Your objective: Your copy starts at the line containing "column Nº | position: 1 -> 3" and ends at the last line of the material below. Reproduce those lines exactly, with no pictures.

──────── Data ────────

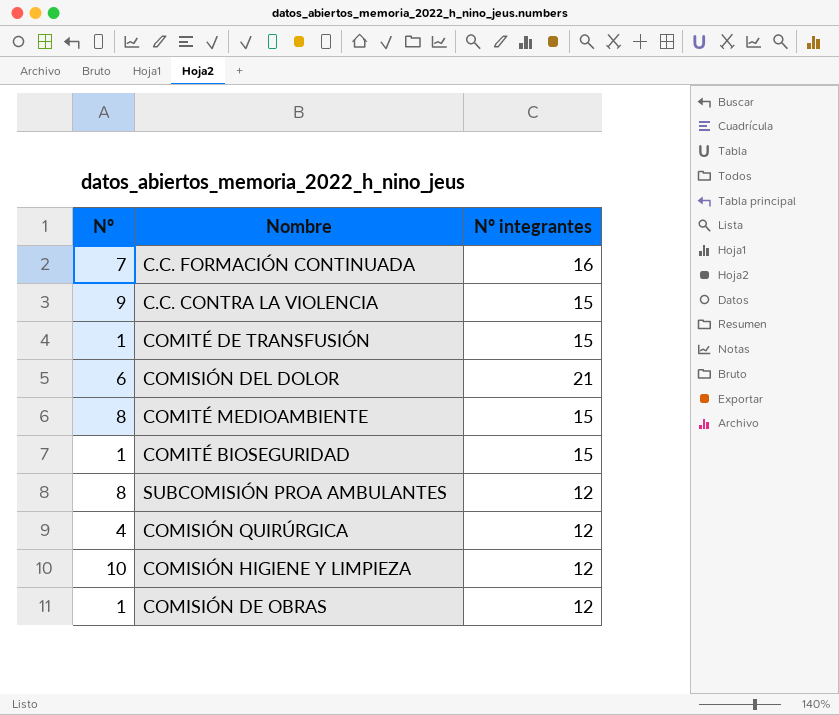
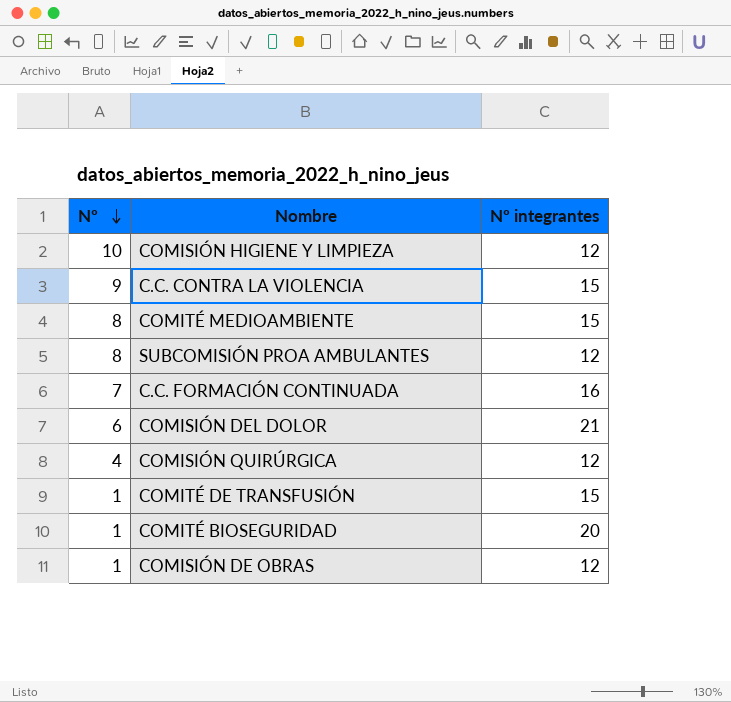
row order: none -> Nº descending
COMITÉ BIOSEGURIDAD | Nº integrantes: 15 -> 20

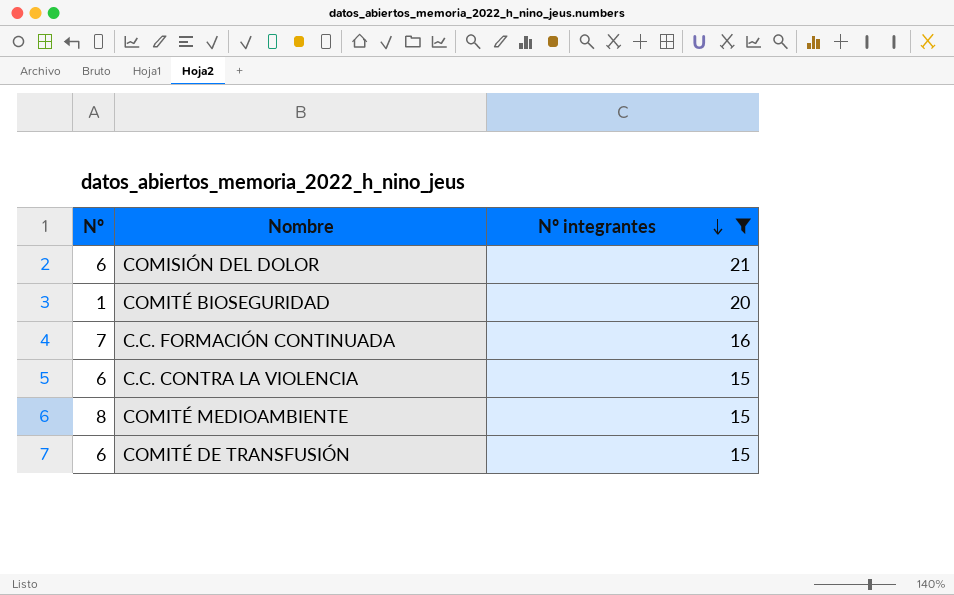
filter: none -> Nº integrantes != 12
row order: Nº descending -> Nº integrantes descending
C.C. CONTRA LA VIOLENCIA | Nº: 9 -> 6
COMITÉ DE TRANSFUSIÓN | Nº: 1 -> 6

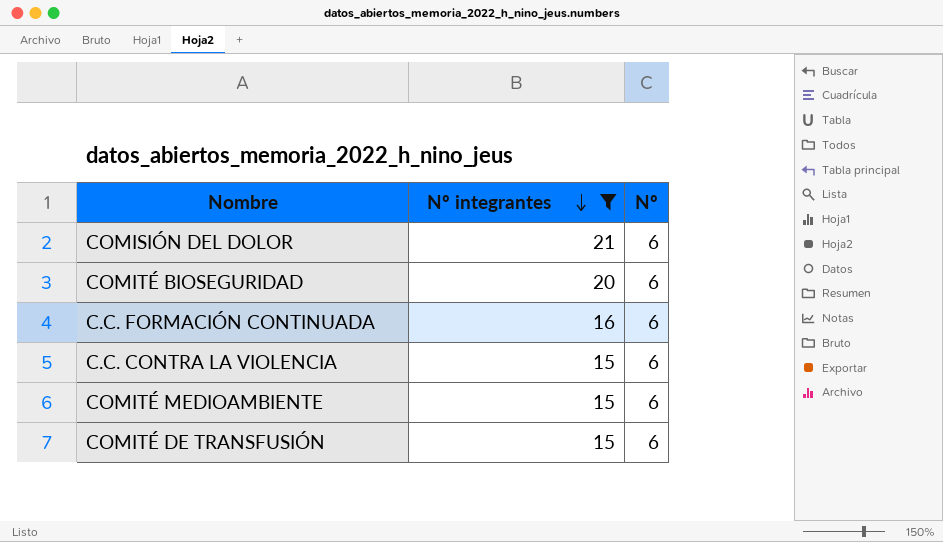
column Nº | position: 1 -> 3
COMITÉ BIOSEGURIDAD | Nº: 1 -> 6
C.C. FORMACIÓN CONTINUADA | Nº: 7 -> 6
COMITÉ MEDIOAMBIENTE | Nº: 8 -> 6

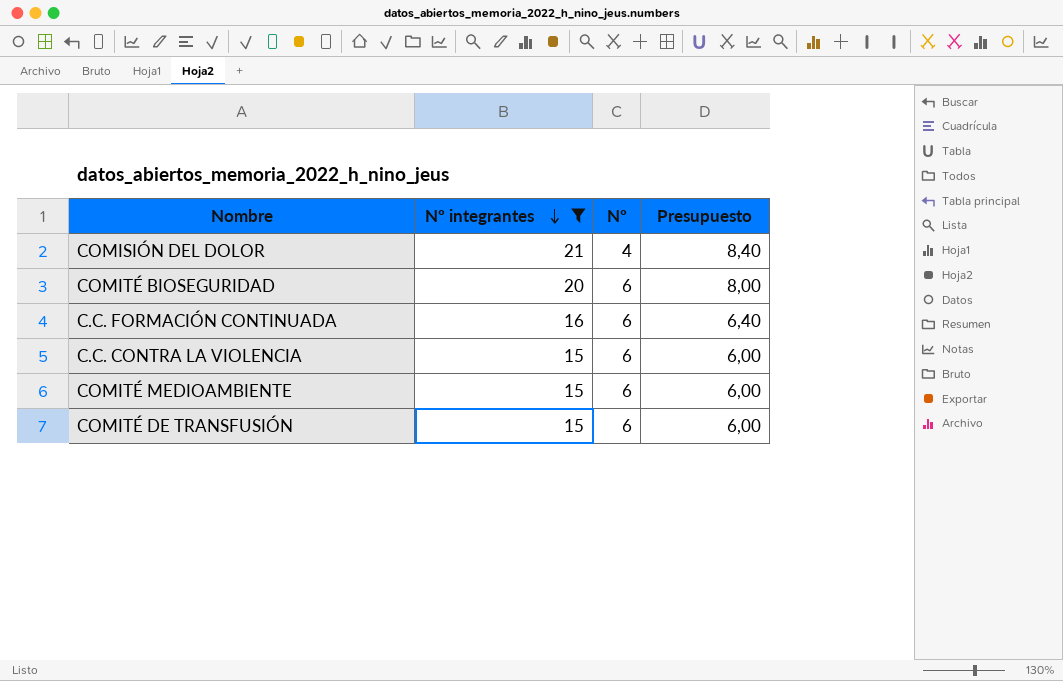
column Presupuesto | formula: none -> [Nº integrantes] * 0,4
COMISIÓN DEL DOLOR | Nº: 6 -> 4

────────

Answer section:
column Nº | position: 1 -> 3
COMITÉ BIOSEGURIDAD | Nº: 1 -> 6
C.C. FORMACIÓN CONTINUADA | Nº: 7 -> 6
COMITÉ MEDIOAMBIENTE | Nº: 8 -> 6

column Presupuesto | formula: none -> [Nº integrantes] * 0,4
COMISIÓN DEL DOLOR | Nº: 6 -> 4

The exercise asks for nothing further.